Work required ->
Report back every line from the entries below in which the word "none" occurs.
Start of The data
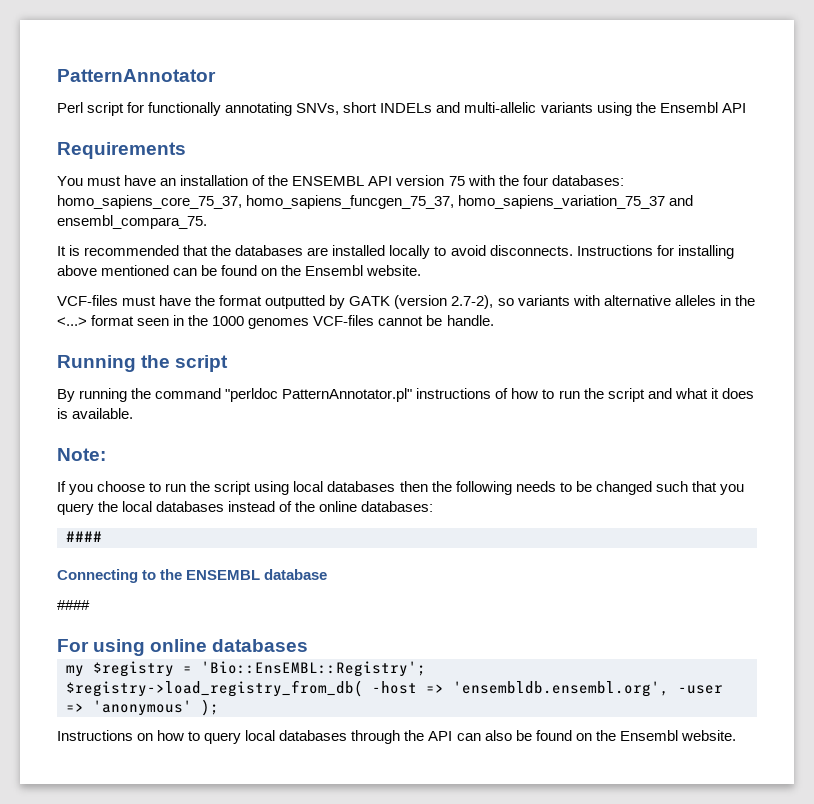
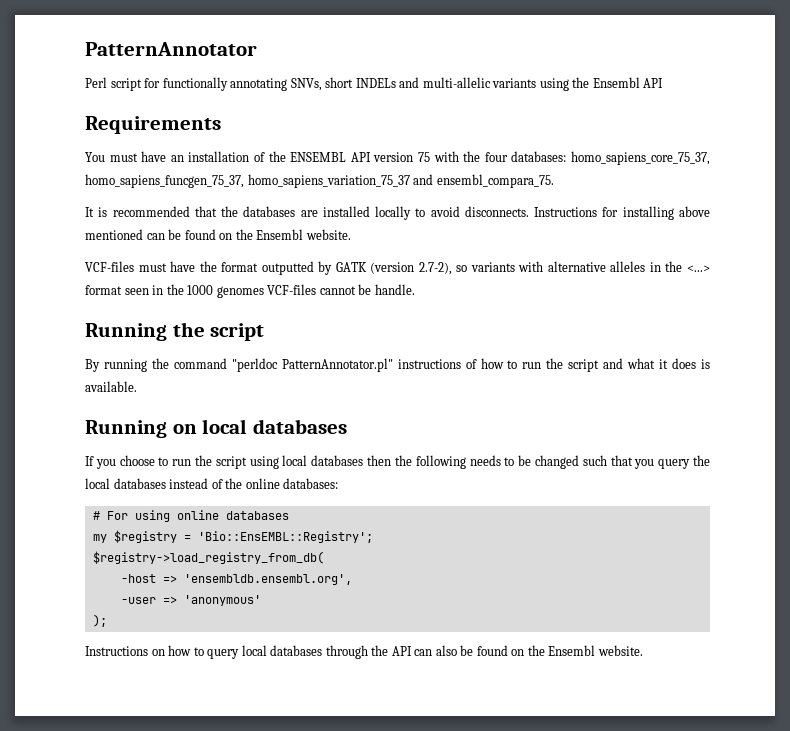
[57,448,106,461] Note: -> [85,419,347,438] Running on local databases
[66,531,102,542] [57,569,328,583] [57,600,90,610] #### // Connecting to the ENSEMBL database // #### // -> [92,511,100,520] #
(363, 688) none -> (324, 557) //
(669, 689) none -> (352, 579) //
(192, 708) none -> (261, 600) //

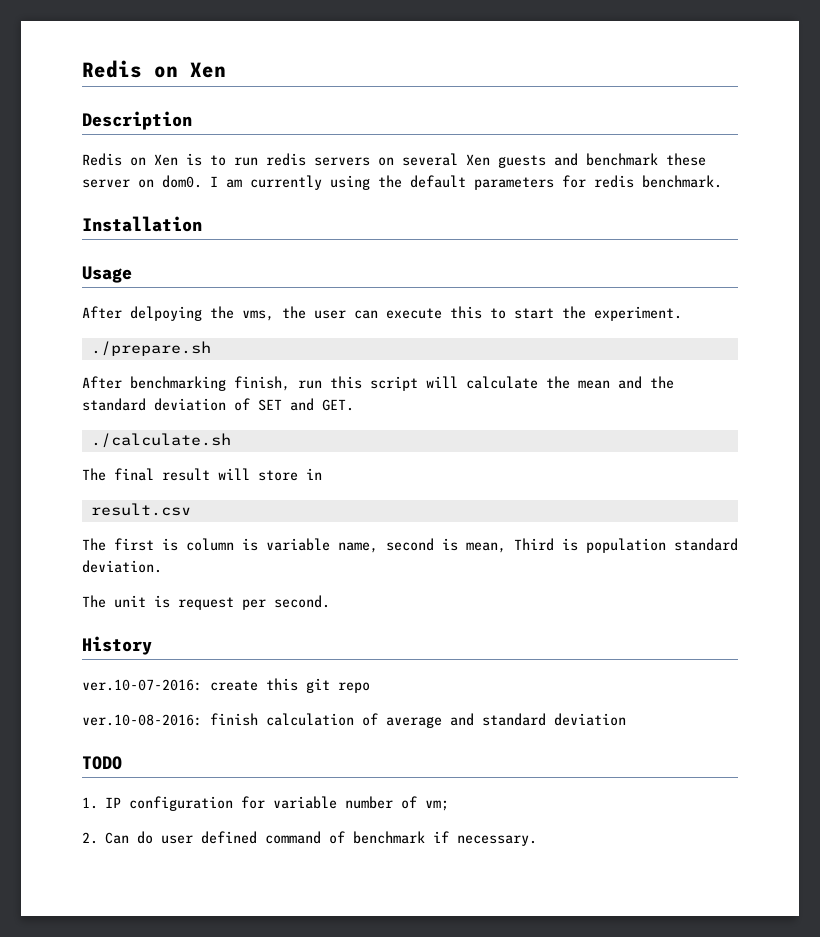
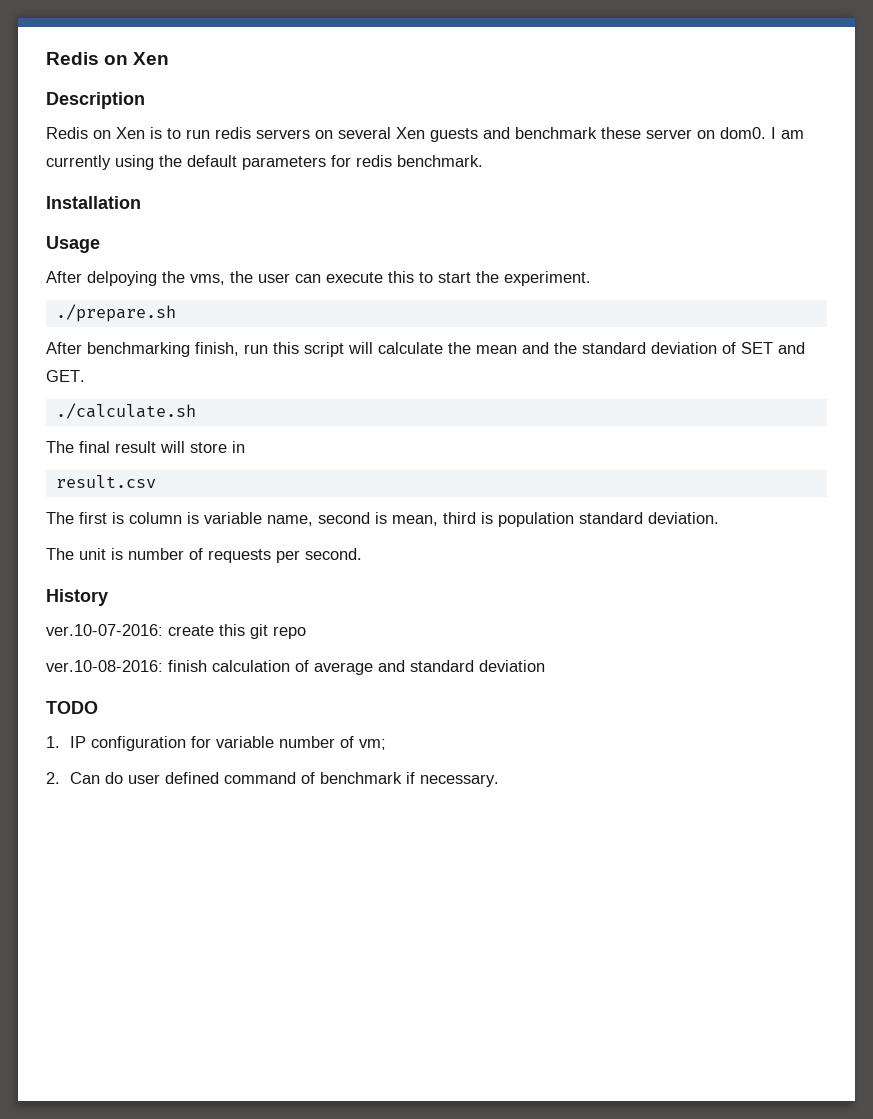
[514,538,554,551] Third -> [443,512,476,524] third
[178,597,234,610] request -> [128,548,271,563] number of requests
End of The data
Task output ->
(363, 688) none -> (324, 557) //
(669, 689) none -> (352, 579) //
(192, 708) none -> (261, 600) //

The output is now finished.